BRIEF: Filter this data down to the lines that hold "color", and copy them.

[Stored data entries]

----

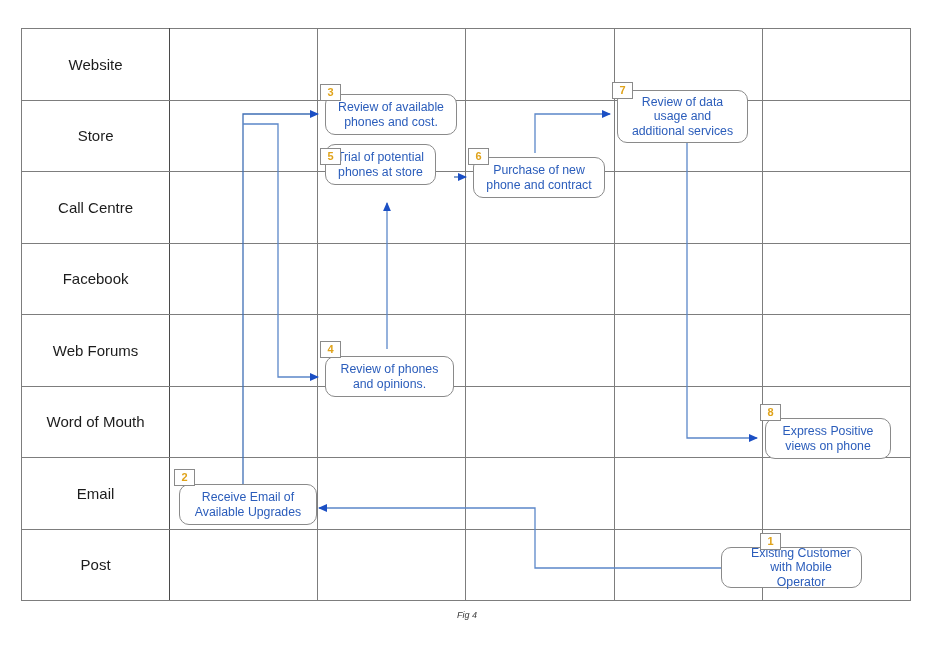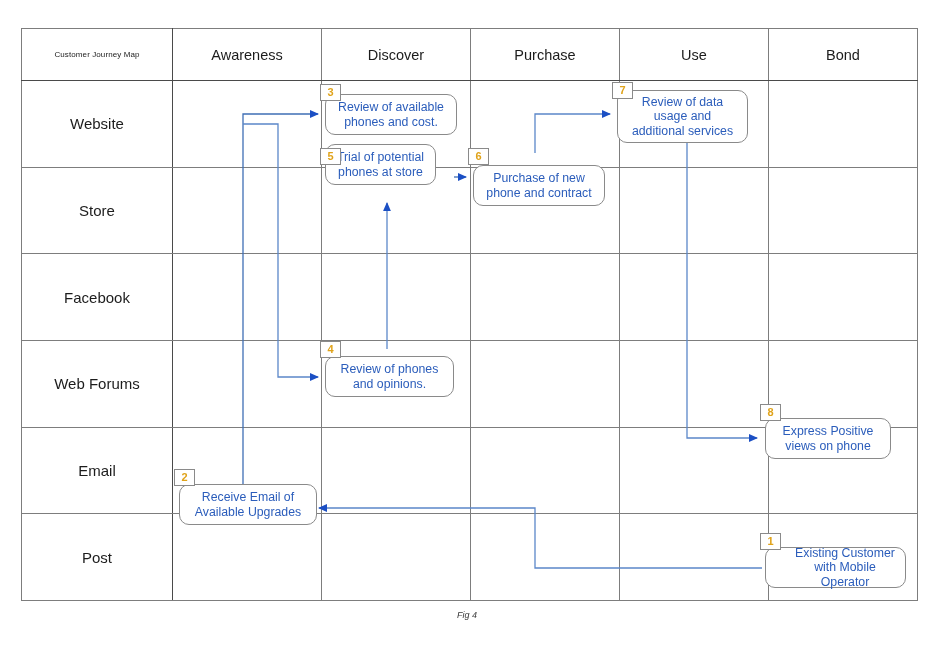--- a/index.html
+++ b/index.html
@@ -111,54 +111,62 @@
     color: #3a3a3a;
   }
 </style>
 </head>
 <body>
 
 <div id="canvas">
 
   <table id="grid">
     <tbody>
-      <tr class="head">
-        <td class="corner rowlab" style="width:150px">Customer Journey Map</td>
-        <td style="width:148px">Awareness</td>
-        <td style="width:148px">Discover</td>
-        <td style="width:148px">Purchase</td>
-        <td style="width:148px">Use</td>
-        <td style="width:148px">Bond</td>
-      </tr>
       <tr class="body">
         <td class="rowlab">Website</td>
         <td></td>
         <td></td>
         <td></td>
         <td></td>
         <td></td>
       </tr>
       <tr class="body">
         <td class="rowlab">Store</td>
         <td></td>
         <td></td>
         <td></td>
         <td></td>
         <td></td>
       </tr>
       <tr class="body">
+        <td class="rowlab">Call Centre</td>
+        <td></td>
+        <td></td>
+        <td></td>
+        <td></td>
+        <td></td>
+      </tr>
+      <tr class="body">
         <td class="rowlab">Facebook</td>
         <td></td>
         <td></td>
         <td></td>
         <td></td>
         <td></td>
       </tr>
       <tr class="body">
         <td class="rowlab">Web Forums</td>
+        <td></td>
+        <td></td>
+        <td></td>
+        <td></td>
+        <td></td>
+      </tr>
+      <tr class="body">
+        <td class="rowlab">Word of Mouth</td>
         <td></td>
         <td></td>
         <td></td>
         <td></td>
         <td></td>
       </tr>
       <tr class="body">
         <td class="rowlab">Email</td>
         <td></td>
         <td></td>
@@ -213,21 +221,21 @@
   </div>
 
   <div class="node-wrap">
     <div class="badge" style="left:320px; top:148px;">5</div>
     <div class="node" style="left:325px; top:144px; width:111px; height:41px;">Trial of potential
 phones at store</div>
   </div>
 
   <div class="node-wrap">
     <div class="badge" style="left:468px; top:148px;">6</div>
-    <div class="node" style="left:473px; top:157px; width:132px; height:41px;margin-top:8px;">Purchase of new
+    <div class="node" style="left:473px; top:157px; width:132px; height:41px;">Purchase of new
 phone and contract</div>
   </div>
 
   <div class="node-wrap">
     <div class="badge" style="left:320px; top:341px;">4</div>
     <div class="node" style="left:325px; top:356px; width:129px; height:41px;">Review of phones
 and opinions.</div>
   </div>
 
   <div class="node-wrap">
@@ -237,19 +245,19 @@
   </div>
 
   <div class="node-wrap">
     <div class="badge" style="left:174px; top:469px;">2</div>
     <div class="node" style="left:179px; top:484px; width:138px; height:41px;">Receive Email of
 Available Upgrades</div>
   </div>
 
   <div class="node-wrap">
     <div class="badge" style="left:760px; top:533px;">1</div>
-    <div class="node" style="left:765px; top:547px; width:141px; height:41px;padding-left:24px;">Existing Customer
+    <div class="node" style="left:721px; top:547px; width:141px; height:41px;padding-left:24px;">Existing Customer
 with Mobile Operator</div>
   </div>
 
   <div id="caption">Fig 4</div>
 
 </div>
 
 </body></html>

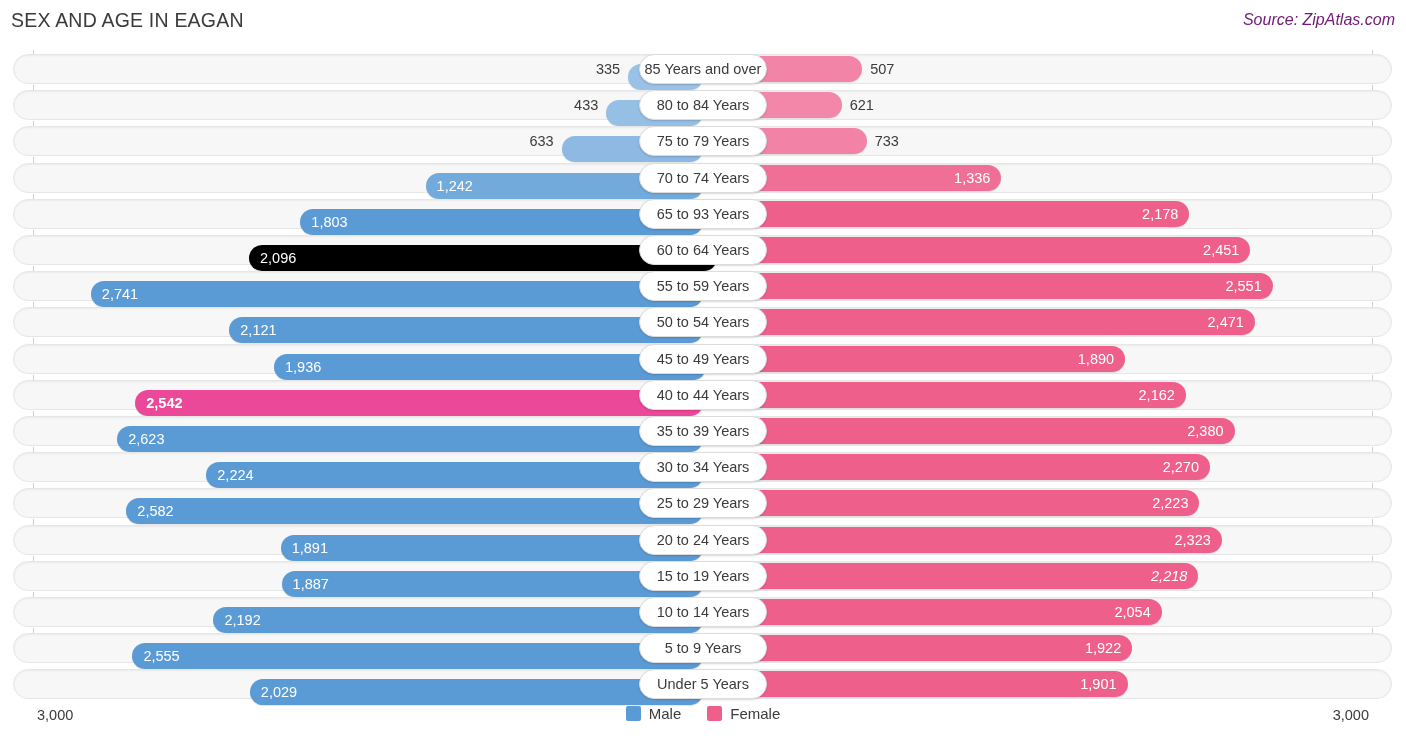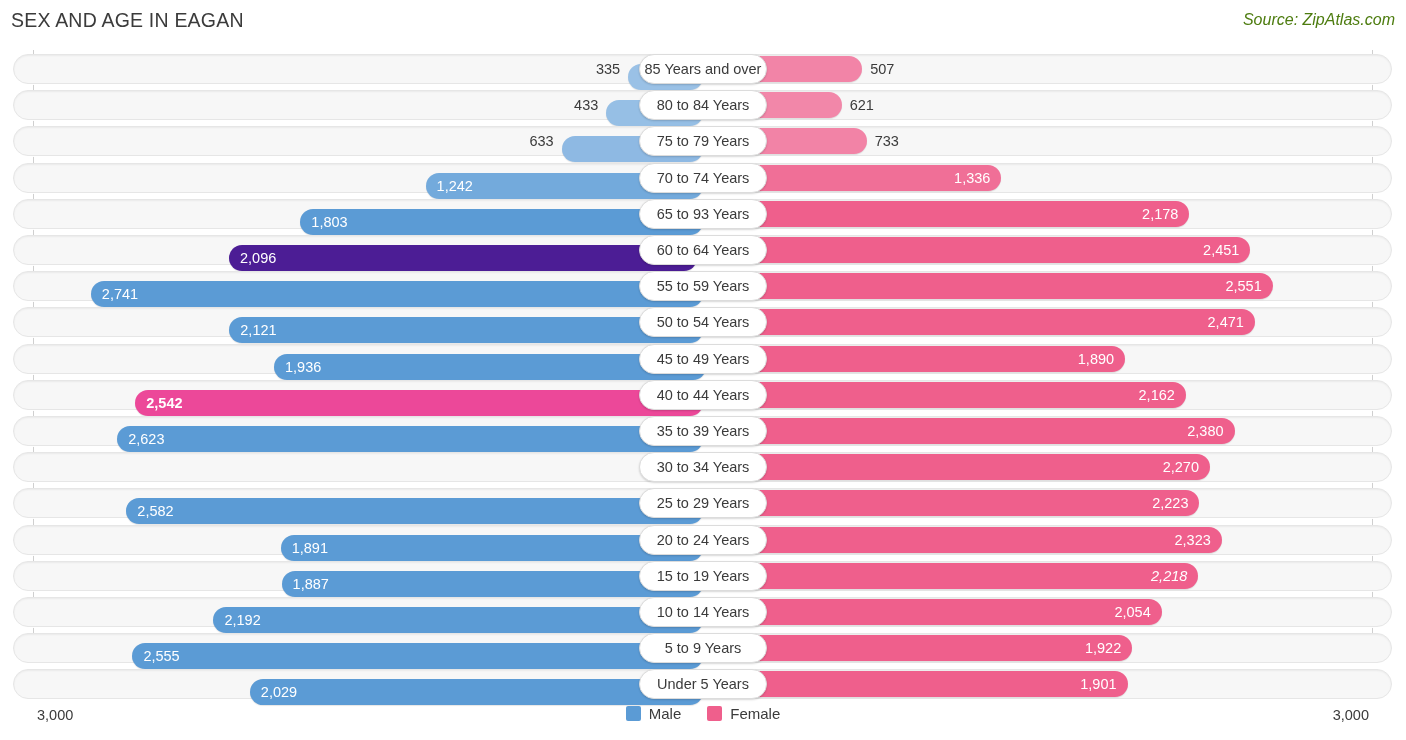--- a/index.html
+++ b/index.html
@@ -25,21 +25,21 @@
     font-size: 19.5px;
     color: #3b3b3b;
     letter-spacing: .2px;
     white-space: nowrap;
   }
   #source-note {
     position: absolute;
     right: 11px; top: 11px;
     font-size: 16px;
     font-style: italic;
-    color: #4d7c0f;
+    color: #701a75;
     white-space: nowrap;
   }
 
   
   #plot {
     position: absolute;
     left: 0; top: 50px;
     width: 1406px;
     height: 652px;
   }
@@ -210,21 +210,21 @@
           <div class="bar bar-male" style="left: 287.33px; width: 402.67px; background: rgb(91, 155, 213);">
             <span class="bar-val">1,803</span>
           </div>
           <div class="bar bar-female" style="left: 690px; width: 486.42px; background: rgb(239, 95, 140);">
             <span class="bar-val">2,178</span>
           </div>
           <div class="age-pill" style="left: 626px; width: 128px;">65 to 93 Years</div>
         </div>
         <div class="row" style="top: 185px;">
           <div class="track"></div>
-          <div class="bar bar-male" style="left: 216px; width: 468.107px; background: #4c1d95;">
+          <div class="bar bar-male" style="left: 236px; width: 468.107px; background: #000000;">
             <span class="bar-val">2,096</span>
           </div>
           <div class="bar bar-female" style="left: 690px; width: 547.39px; background: rgb(239, 95, 140);">
             <span class="bar-val">2,451</span>
           </div>
           <div class="age-pill" style="left: 626px; width: 128px;">60 to 64 Years</div>
         </div>
         <div class="row" style="top: 221.2px;">
           <div class="track"></div>
           <div class="bar bar-male" style="left: 77.8433px; width: 612.157px; background: rgb(91, 155, 213);">
@@ -270,20 +270,23 @@
           <div class="bar bar-male" style="left: 104.197px; width: 585.803px; background: rgb(91, 155, 213);">
             <span class="bar-val">2,623</span>
           </div>
           <div class="bar bar-female" style="left: 690px; width: 531.533px; background: rgb(239, 95, 140);">
             <span class="bar-val">2,380</span>
           </div>
           <div class="age-pill" style="left: 626px; width: 128px;">35 to 39 Years</div>
         </div>
         <div class="row" style="top: 402.2px;">
           <div class="track"></div>
+          <div class="bar bar-male" style="left: 193.307px; width: 496.693px; background: rgb(91, 155, 213);">
+            <span class="bar-val">2,224</span>
+          </div>
           <div class="bar bar-female" style="left: 690px; width: 506.967px; background: rgb(239, 95, 140);">
             <span class="bar-val">2,270</span>
           </div>
           <div class="age-pill" style="left: 626px; width: 128px;">30 to 34 Years</div>
         </div>
         <div class="row" style="top: 438.4px;">
           <div class="track"></div>
           <div class="bar bar-male" style="left: 113.353px; width: 576.647px; background: rgb(91, 155, 213);">
             <span class="bar-val">2,582</span>
           </div>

----

SOLUTION FOR THIS EXERCISE:
     color: #3a3a3a;
     color: #3b3b3b;
-    color: #4d7c0f;
+    color: #701a75;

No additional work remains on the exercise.